PROBLEM DESCRIPTION
What's needed is an exact retyping of the lines from the start of the listing up to and including the line with "provider dropdown, select", minus any pictures.

INFORMATION PROVIDED
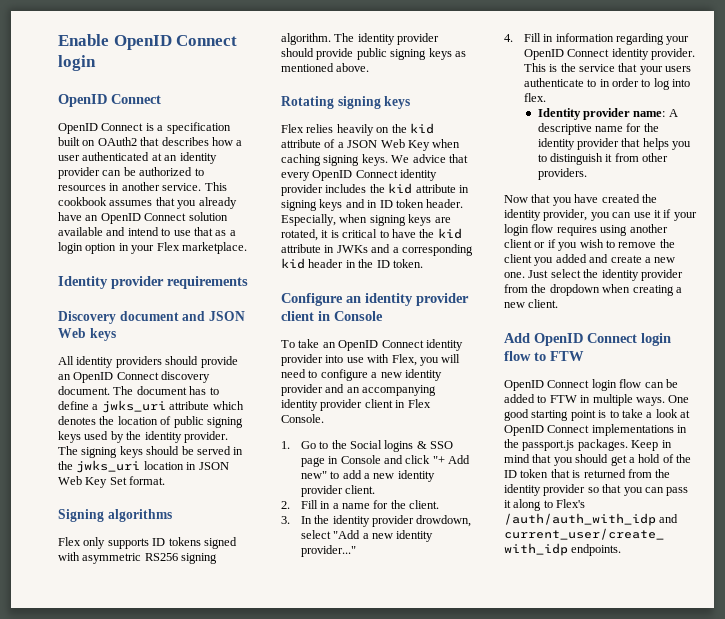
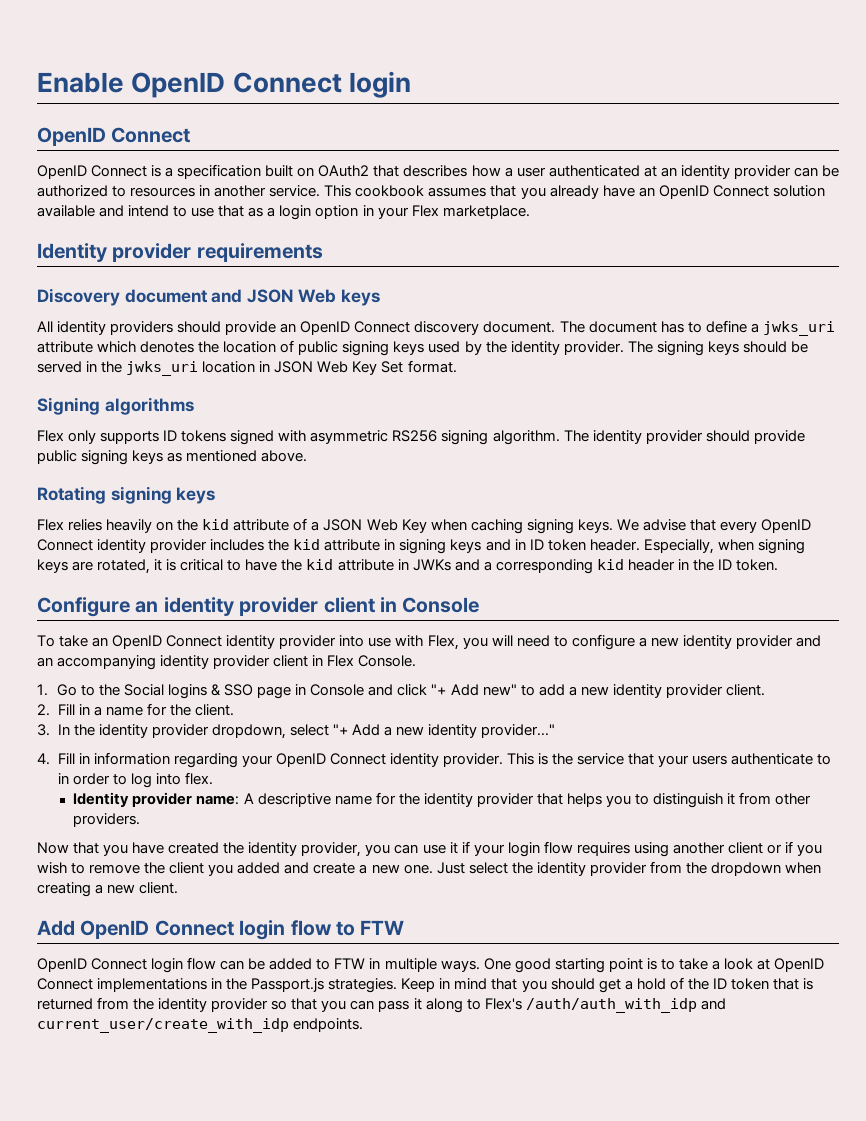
- We advice that every OpenID Connect identity provider includes the kid attribute in signing keys and in ID token header.
+ We advise that every OpenID Connect identity provider includes the kid attribute in signing keys and in ID token header.
- 3. In the identity provider drowdown, select "Add a new identity provider..."
+ 3. In the identity provider dropdown, select "+ Add a new identity provider..."
- One good starting point is to take a look at OpenID Connect implementations in the passport.js packages.
+ One good starting point is to take a look at OpenID Connect implementations in the Passport.js strategies.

WRITTEN SOLUTION
- We advice that every OpenID Connect identity provider includes the kid attribute in signing keys and in ID token header.
+ We advise that every OpenID Connect identity provider includes the kid attribute in signing keys and in ID token header.
- 3. In the identity provider drowdown, select "Add a new identity provider..."
+ 3. In the identity provider dropdown, select "+ Add a new identity provider..."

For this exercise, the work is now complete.